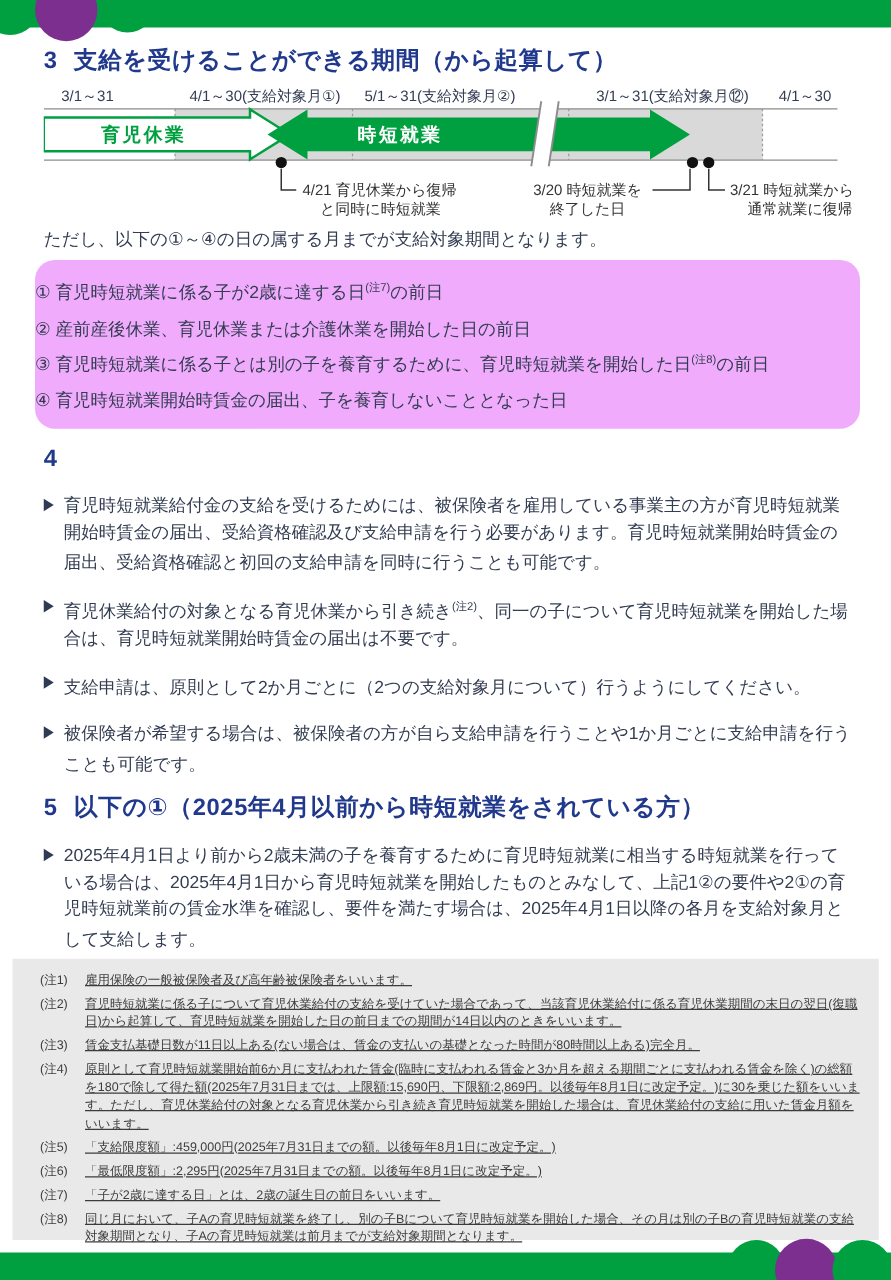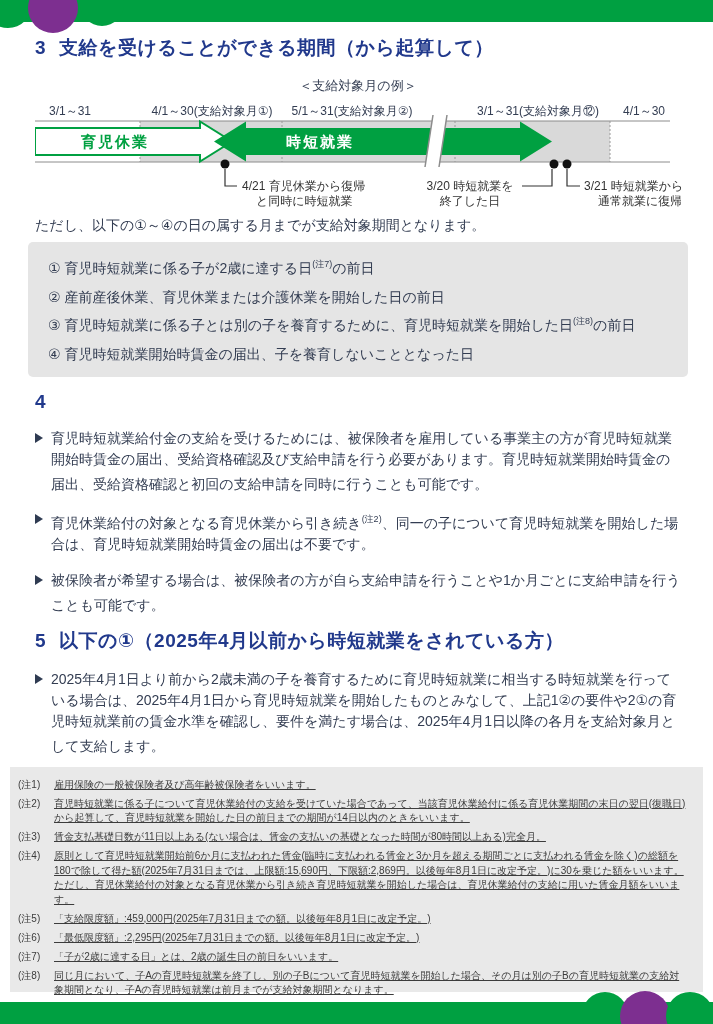--- a/index.html
+++ b/index.html
@@ -57,7 +57,6 @@
       <span>支給を受けることができる期間（から起算して）</span>
     </div>
 
-    <div class="caption">＜支給対象月の例＞</div>
 
     <svg class="diagram" width="646" height="114" viewBox="0 0 646 114">
 

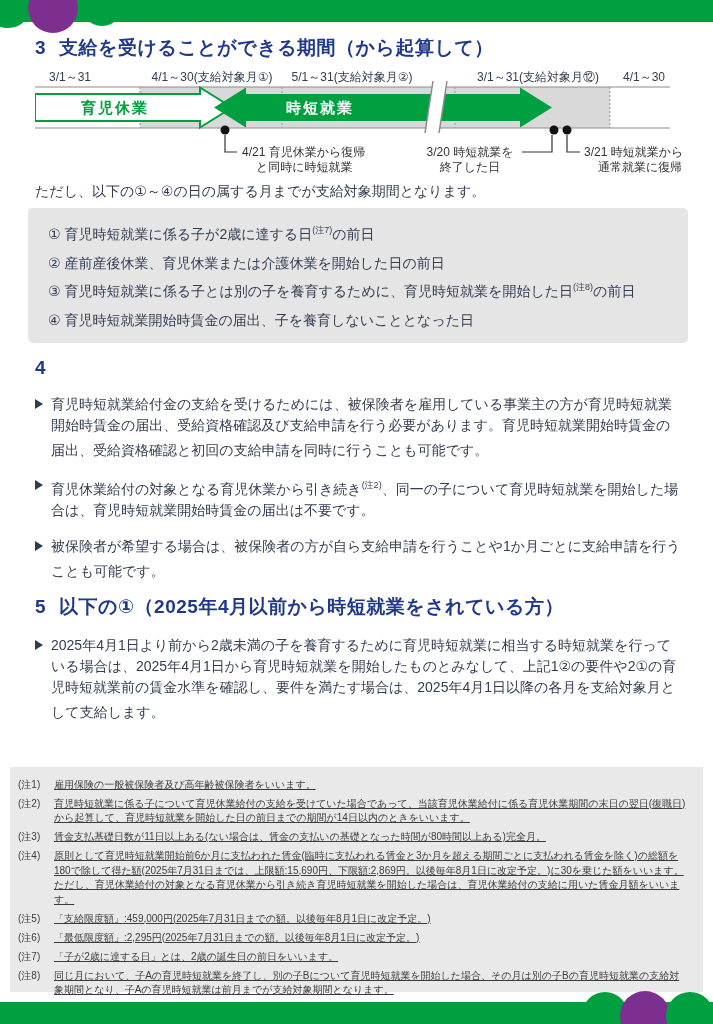--- a/index.html
+++ b/index.html
@@ -25,7 +25,7 @@
   .arrow-label-g{font-size:15px;font-weight:bold;fill:#00a041;letter-spacing:2px;}
   .arrow-label-w{font-size:15px;font-weight:bold;fill:#ffffff;letter-spacing:2px;}
   .lead-line{font-size:14px;line-height:20px;margin-top:4px;}
-  .greenbox{background:#e5e5e5;border-radius:5px;padding:10px 20px;margin:7px -7px 0 -7px;}
+  .greenbox{background:#f0abfc;border-radius:16px;padding:10px 0;margin:7px -7px 0 -7px;}
   .box-item{font-size:14px;line-height:25px;}
   .bullets{margin-top:8px;}
   .bullet{display:flex;font-size:14px;line-height:21px;margin-top:15px;}

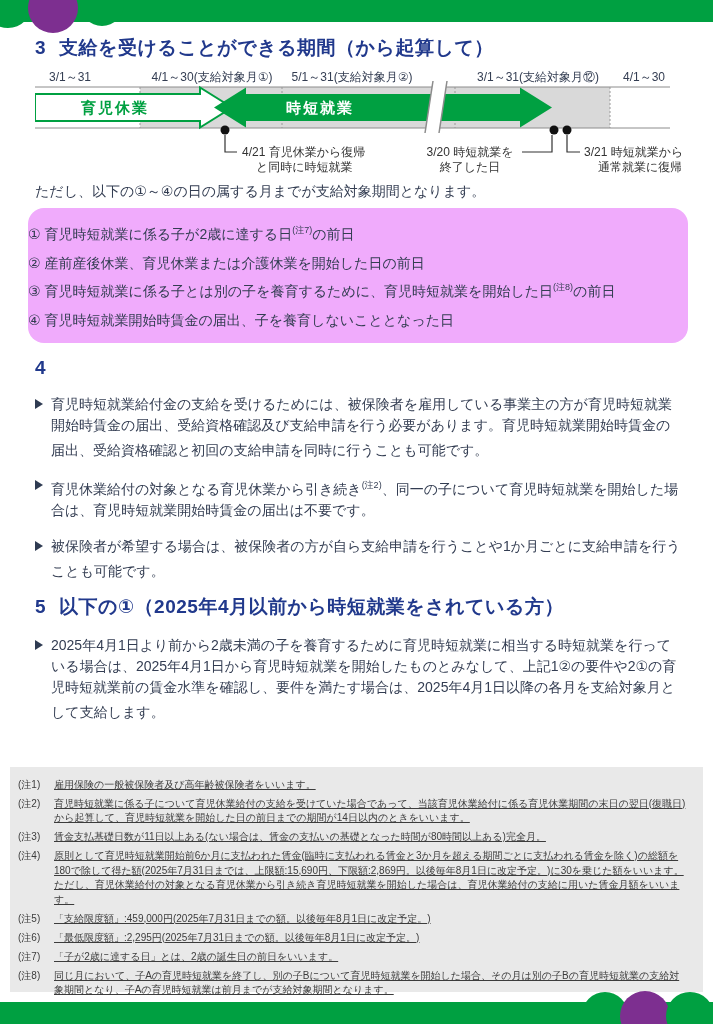--- a/index.html
+++ b/index.html
@@ -124,6 +124,10 @@
         </div>
       <div class="bullet">
           <span class="marker"></span>
+          <span class="btext"><span>支給申請は、原則として2か月ごとに（2つの支給対象月について）行うようにしてください。</span><sup></sup><span></span></span>
+        </div>
+      <div class="bullet">
+          <span class="marker"></span>
           <span class="btext"><span>被保険者が希望する場合は、被保険者の方が自ら支給申請を行うことや1か月ごとに支給申請を行うことも可能です。</span><sup></sup><span></span></span>
         </div>
     </div>

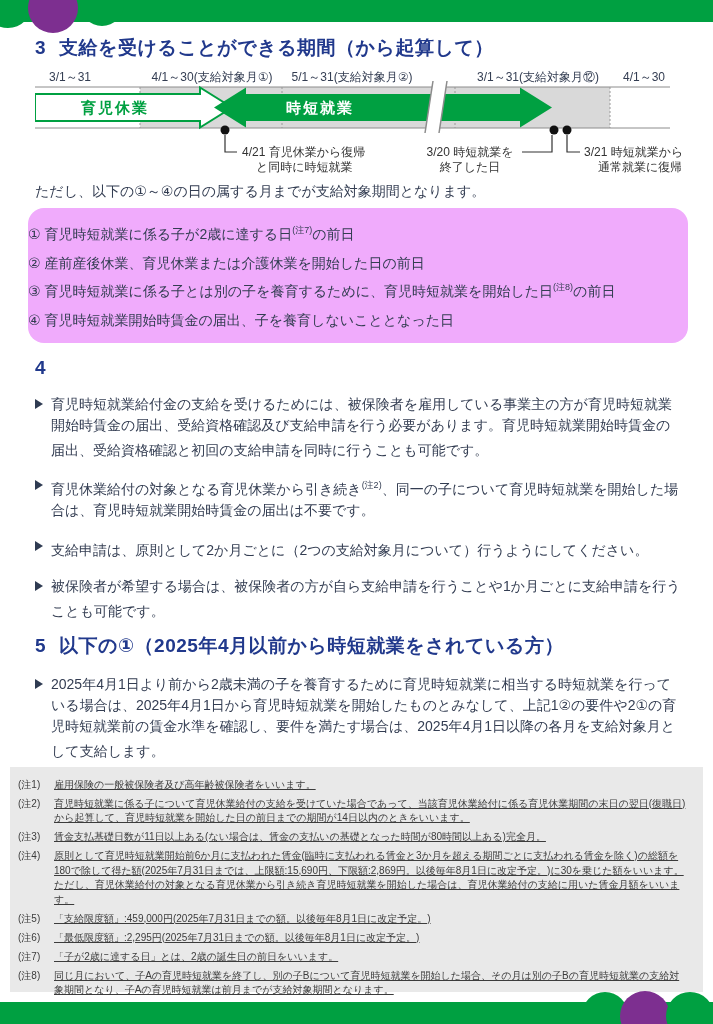--- a/index.html
+++ b/index.html
@@ -35,7 +35,7 @@
   .bullet .btext{flex:1;}
   sup{font-size:9px;}
   .fnpanel{position:absolute;left:10px;right:10px;top:767px;height:225px;
-           background:#e9e9e9;padding:6px 14px 0 8px;box-sizing:border-box;}
+           background:#e9e9e9;padding:6px 14px 0 22px;box-sizing:border-box;}
   .fn-row{display:flex;font-size:10px;line-height:14.5px;margin-top:4.5px;color:#3c3c3c;}
   .fn-label{flex:none;width:36px;}
   .fn-text{flex:1;text-decoration:underline;}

___

Instructions to follow ▸
Word for word, repeat each record above; leave out every picture.

Output for this exercise ▸
--- a/index.html
+++ b/index.html
@@ -57,7 +57,6 @@
       <span>支給を受けることができる期間（から起算して）</span>
     </div>
 
-    <div class="caption">＜支給対象月の例＞</div>
 
     <svg class="diagram" width="646" height="114" viewBox="0 0 646 114">
 

--- a/index.html
+++ b/index.html
@@ -25,7 +25,7 @@
   .arrow-label-g{font-size:15px;font-weight:bold;fill:#00a041;letter-spacing:2px;}
   .arrow-label-w{font-size:15px;font-weight:bold;fill:#ffffff;letter-spacing:2px;}
   .lead-line{font-size:14px;line-height:20px;margin-top:4px;}
-  .greenbox{background:#e5e5e5;border-radius:5px;padding:10px 20px;margin:7px -7px 0 -7px;}
+  .greenbox{background:#f0abfc;border-radius:16px;padding:10px 0;margin:7px -7px 0 -7px;}
   .box-item{font-size:14px;line-height:25px;}
   .bullets{margin-top:8px;}
   .bullet{display:flex;font-size:14px;line-height:21px;margin-top:15px;}

--- a/index.html
+++ b/index.html
@@ -124,6 +124,10 @@
         </div>
       <div class="bullet">
           <span class="marker"></span>
+          <span class="btext"><span>支給申請は、原則として2か月ごとに（2つの支給対象月について）行うようにしてください。</span><sup></sup><span></span></span>
+        </div>
+      <div class="bullet">
+          <span class="marker"></span>
           <span class="btext"><span>被保険者が希望する場合は、被保険者の方が自ら支給申請を行うことや1か月ごとに支給申請を行うことも可能です。</span><sup></sup><span></span></span>
         </div>
     </div>

--- a/index.html
+++ b/index.html
@@ -35,7 +35,7 @@
   .bullet .btext{flex:1;}
   sup{font-size:9px;}
   .fnpanel{position:absolute;left:10px;right:10px;top:767px;height:225px;
-           background:#e9e9e9;padding:6px 14px 0 8px;box-sizing:border-box;}
+           background:#e9e9e9;padding:6px 14px 0 22px;box-sizing:border-box;}
   .fn-row{display:flex;font-size:10px;line-height:14.5px;margin-top:4.5px;color:#3c3c3c;}
   .fn-label{flex:none;width:36px;}
   .fn-text{flex:1;text-decoration:underline;}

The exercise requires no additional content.